Data:
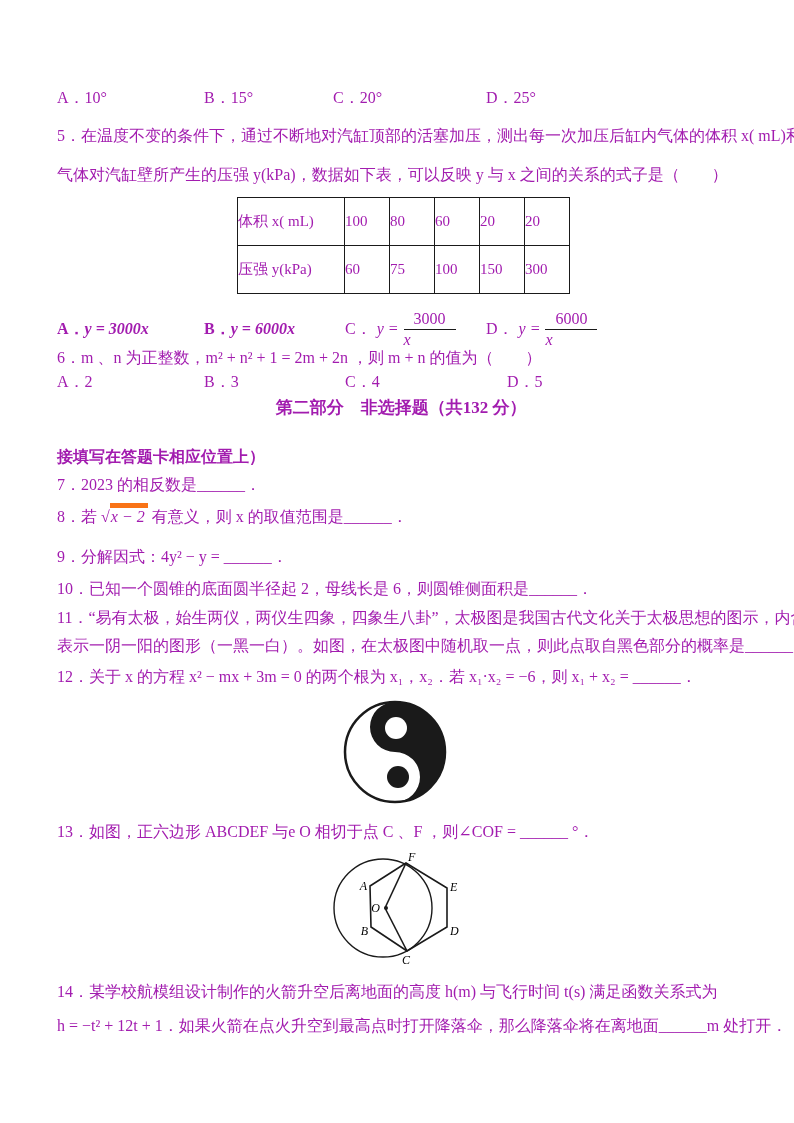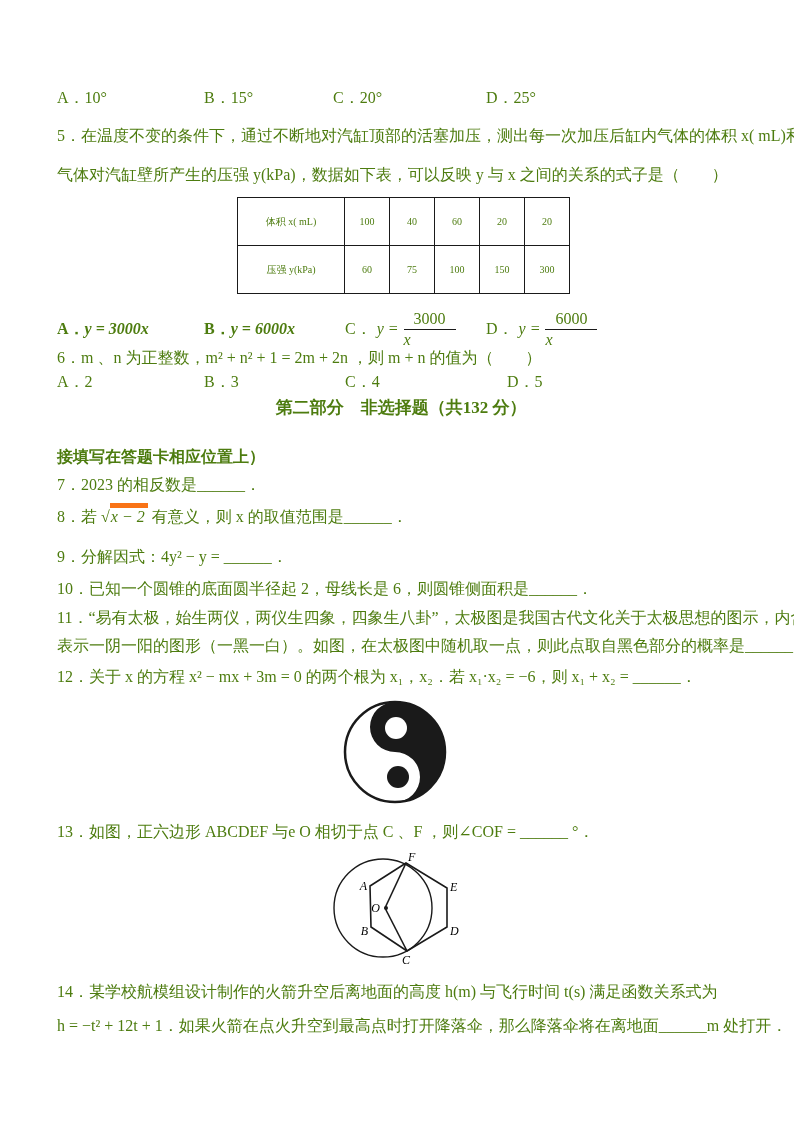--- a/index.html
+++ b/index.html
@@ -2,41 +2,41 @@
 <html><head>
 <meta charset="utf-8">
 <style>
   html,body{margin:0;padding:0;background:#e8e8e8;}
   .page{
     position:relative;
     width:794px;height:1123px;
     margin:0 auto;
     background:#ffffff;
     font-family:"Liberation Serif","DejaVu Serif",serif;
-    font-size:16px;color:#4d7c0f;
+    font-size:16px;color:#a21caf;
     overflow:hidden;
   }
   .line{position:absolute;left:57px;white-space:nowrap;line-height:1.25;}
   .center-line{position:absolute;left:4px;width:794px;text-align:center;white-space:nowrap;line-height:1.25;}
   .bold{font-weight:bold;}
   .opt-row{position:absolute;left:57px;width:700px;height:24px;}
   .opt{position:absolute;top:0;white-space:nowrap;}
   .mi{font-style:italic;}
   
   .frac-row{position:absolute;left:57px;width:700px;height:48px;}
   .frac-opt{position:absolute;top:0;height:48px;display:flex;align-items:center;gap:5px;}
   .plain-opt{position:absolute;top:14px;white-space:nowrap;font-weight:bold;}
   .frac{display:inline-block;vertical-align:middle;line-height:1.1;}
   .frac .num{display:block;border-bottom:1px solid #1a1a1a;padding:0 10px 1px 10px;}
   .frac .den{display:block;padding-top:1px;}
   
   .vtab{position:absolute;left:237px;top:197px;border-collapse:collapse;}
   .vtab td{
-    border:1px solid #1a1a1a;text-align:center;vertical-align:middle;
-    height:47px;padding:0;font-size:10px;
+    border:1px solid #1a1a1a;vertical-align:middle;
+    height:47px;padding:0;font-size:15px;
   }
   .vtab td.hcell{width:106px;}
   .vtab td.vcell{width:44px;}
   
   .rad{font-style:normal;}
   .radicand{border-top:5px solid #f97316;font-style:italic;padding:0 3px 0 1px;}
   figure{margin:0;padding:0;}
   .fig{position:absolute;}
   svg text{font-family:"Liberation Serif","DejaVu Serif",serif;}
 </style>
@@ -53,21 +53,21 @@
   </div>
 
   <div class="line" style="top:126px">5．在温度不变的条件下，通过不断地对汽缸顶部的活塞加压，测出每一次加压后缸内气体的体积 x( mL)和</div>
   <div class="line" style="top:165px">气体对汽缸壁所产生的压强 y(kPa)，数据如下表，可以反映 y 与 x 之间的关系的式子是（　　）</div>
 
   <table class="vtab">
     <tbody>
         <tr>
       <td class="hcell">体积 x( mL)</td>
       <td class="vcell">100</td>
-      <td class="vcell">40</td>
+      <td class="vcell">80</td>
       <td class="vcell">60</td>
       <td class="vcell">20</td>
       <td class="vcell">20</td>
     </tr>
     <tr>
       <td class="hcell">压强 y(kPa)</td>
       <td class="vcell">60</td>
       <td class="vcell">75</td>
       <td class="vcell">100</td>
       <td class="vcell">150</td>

* * *

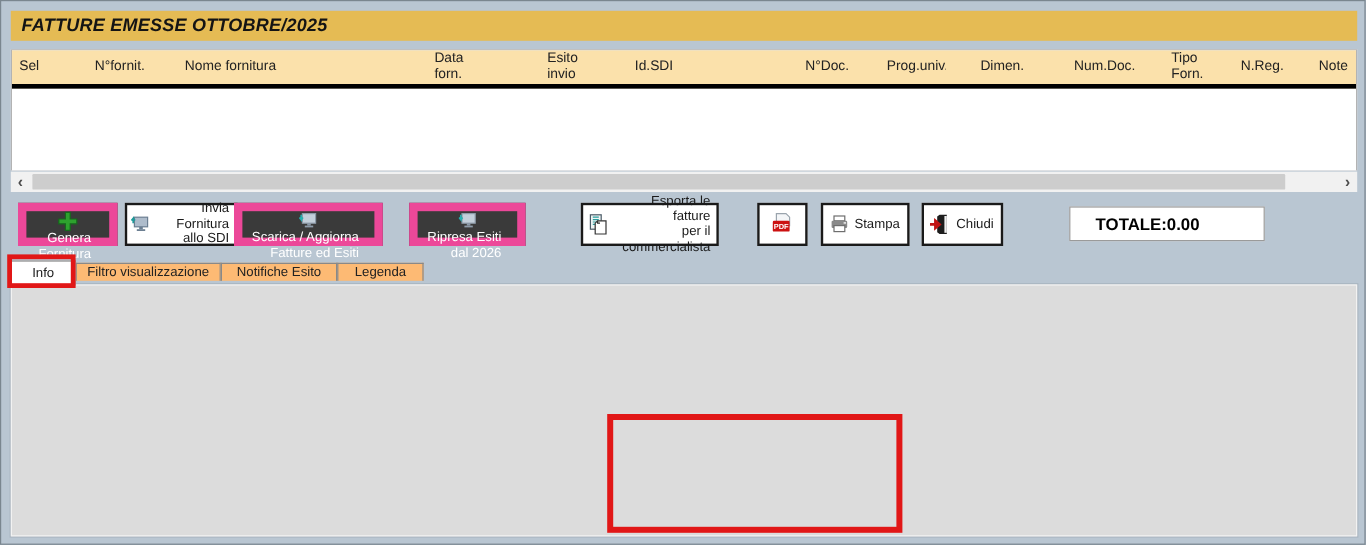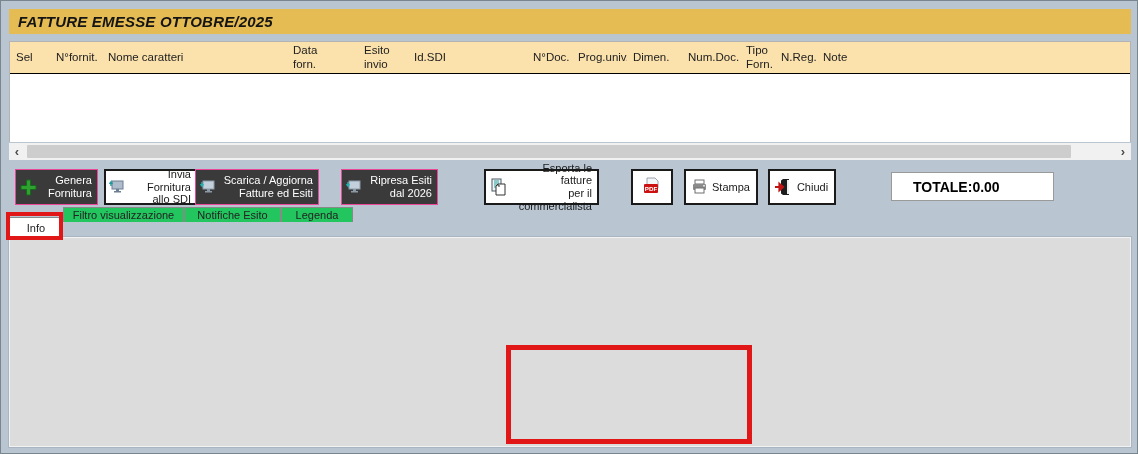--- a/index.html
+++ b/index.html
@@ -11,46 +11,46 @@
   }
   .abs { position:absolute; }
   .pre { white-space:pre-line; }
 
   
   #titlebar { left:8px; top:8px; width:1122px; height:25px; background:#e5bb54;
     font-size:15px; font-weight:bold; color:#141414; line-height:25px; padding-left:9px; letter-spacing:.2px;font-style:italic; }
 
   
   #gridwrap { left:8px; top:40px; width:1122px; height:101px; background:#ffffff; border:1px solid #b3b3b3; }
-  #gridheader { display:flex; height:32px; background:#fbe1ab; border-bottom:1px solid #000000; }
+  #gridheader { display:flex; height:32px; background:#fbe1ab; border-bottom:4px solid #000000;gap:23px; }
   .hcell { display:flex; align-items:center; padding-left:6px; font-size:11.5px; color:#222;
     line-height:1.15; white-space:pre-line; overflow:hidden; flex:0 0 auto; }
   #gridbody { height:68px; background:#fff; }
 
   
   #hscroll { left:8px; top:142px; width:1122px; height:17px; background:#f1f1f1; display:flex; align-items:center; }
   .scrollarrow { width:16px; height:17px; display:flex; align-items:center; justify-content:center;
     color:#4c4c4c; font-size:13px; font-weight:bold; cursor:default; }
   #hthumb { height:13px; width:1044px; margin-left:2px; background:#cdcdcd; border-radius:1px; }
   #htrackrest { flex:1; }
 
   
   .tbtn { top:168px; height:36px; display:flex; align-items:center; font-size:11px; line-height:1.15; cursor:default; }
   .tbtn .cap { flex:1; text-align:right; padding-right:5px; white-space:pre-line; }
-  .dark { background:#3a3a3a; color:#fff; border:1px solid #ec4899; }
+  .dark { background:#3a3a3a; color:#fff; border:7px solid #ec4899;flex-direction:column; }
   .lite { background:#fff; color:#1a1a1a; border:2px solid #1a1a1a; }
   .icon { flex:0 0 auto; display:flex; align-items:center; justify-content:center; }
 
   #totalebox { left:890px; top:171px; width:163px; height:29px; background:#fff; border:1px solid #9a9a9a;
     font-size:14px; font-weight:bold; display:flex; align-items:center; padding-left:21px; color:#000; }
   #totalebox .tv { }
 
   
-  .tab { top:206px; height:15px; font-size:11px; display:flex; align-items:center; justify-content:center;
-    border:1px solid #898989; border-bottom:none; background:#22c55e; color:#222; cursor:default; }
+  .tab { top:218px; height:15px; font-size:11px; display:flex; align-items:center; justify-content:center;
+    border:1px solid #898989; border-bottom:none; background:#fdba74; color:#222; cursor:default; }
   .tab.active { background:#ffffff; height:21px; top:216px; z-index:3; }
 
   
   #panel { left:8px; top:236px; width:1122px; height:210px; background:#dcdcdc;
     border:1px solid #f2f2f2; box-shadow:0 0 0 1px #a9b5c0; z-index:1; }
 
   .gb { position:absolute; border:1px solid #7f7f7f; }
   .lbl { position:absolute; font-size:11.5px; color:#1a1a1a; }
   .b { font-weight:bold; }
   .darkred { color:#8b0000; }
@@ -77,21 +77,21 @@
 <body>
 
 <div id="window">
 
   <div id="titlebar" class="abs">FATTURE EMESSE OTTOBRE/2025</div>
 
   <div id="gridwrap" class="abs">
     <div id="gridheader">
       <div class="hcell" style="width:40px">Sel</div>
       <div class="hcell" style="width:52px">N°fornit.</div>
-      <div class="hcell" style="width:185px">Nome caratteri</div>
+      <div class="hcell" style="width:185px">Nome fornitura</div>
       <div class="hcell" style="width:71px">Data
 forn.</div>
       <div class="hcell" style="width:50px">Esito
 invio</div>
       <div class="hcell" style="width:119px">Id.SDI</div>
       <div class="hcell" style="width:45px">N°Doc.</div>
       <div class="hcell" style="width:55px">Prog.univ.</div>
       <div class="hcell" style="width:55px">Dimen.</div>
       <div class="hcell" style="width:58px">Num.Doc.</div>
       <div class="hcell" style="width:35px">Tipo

Exercise goal: From the material above, please return each line containing "serif".

Exercise answer:
     font-family:"Liberation Serif","DejaVu Serif",serif;
   svg text{font-family:"Liberation Serif","DejaVu Serif",serif;}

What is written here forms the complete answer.